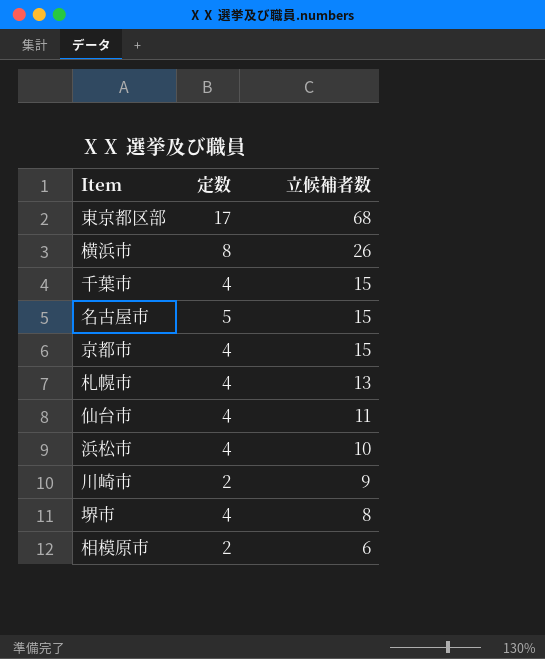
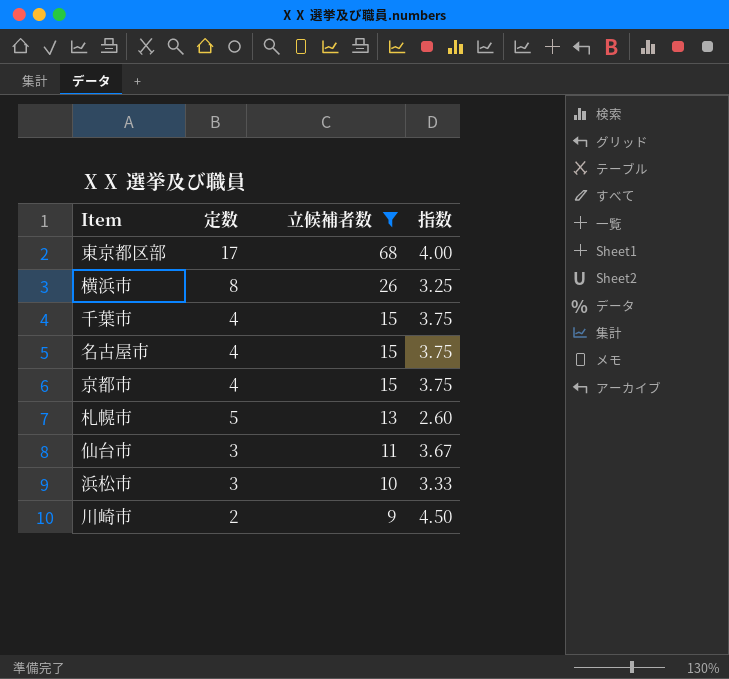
filter: none -> 立候補者数 >= 9
column 指数 | formula: none -> [立候補者数] / [定数]
名古屋市 | 定数: 5 -> 4
札幌市 | 定数: 4 -> 5
仙台市 | 定数: 4 -> 3
浜松市 | 定数: 4 -> 3

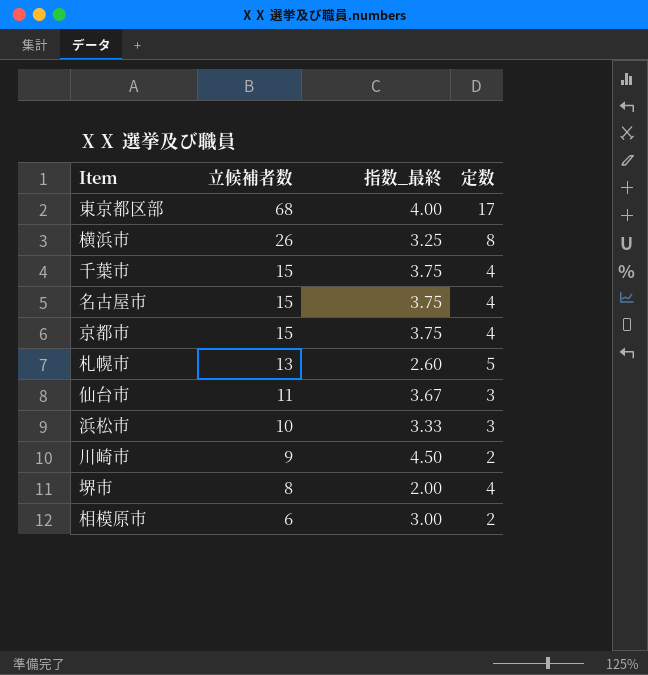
filter: 立候補者数 >= 9 -> none
column name: 指数 -> 指数_最終
column 定数 | position: 2 -> 4

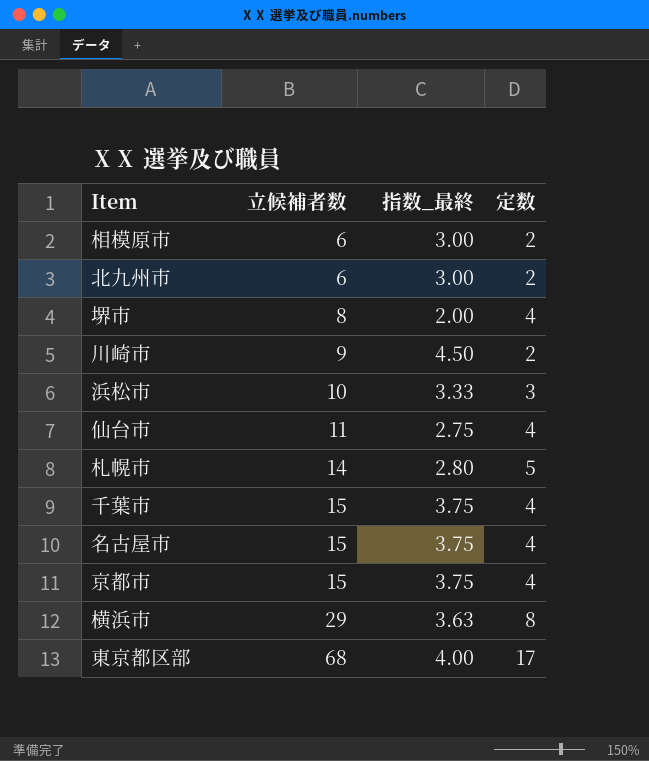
row order: 立候補者数 descending -> 立候補者数 ascending
row 北九州市: none -> 6 | 3.00 | 2
仙台市 | 指数_最終: 3.67 -> 2.75
仙台市 | 定数: 3 -> 4
札幌市 | 立候補者数: 13 -> 14
札幌市 | 指数_最終: 2.60 -> 2.80
横浜市 | 立候補者数: 26 -> 29
横浜市 | 指数_最終: 3.25 -> 3.63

........

## [DESCRIPTION OF THE TASK]
Set down the records precisely as they appear. Any picture stays out.

## [OUTPUT OF THE TASK]
filter: none -> 立候補者数 >= 9
column 指数 | formula: none -> [立候補者数] / [定数]
名古屋市 | 定数: 5 -> 4
札幌市 | 定数: 4 -> 5
仙台市 | 定数: 4 -> 3
浜松市 | 定数: 4 -> 3

filter: 立候補者数 >= 9 -> none
column name: 指数 -> 指数_最終
column 定数 | position: 2 -> 4

row order: 立候補者数 descending -> 立候補者数 ascending
row 北九州市: none -> 6 | 3.00 | 2
仙台市 | 指数_最終: 3.67 -> 2.75
仙台市 | 定数: 3 -> 4
札幌市 | 立候補者数: 13 -> 14
札幌市 | 指数_最終: 2.60 -> 2.80
横浜市 | 立候補者数: 26 -> 29
横浜市 | 指数_最終: 3.25 -> 3.63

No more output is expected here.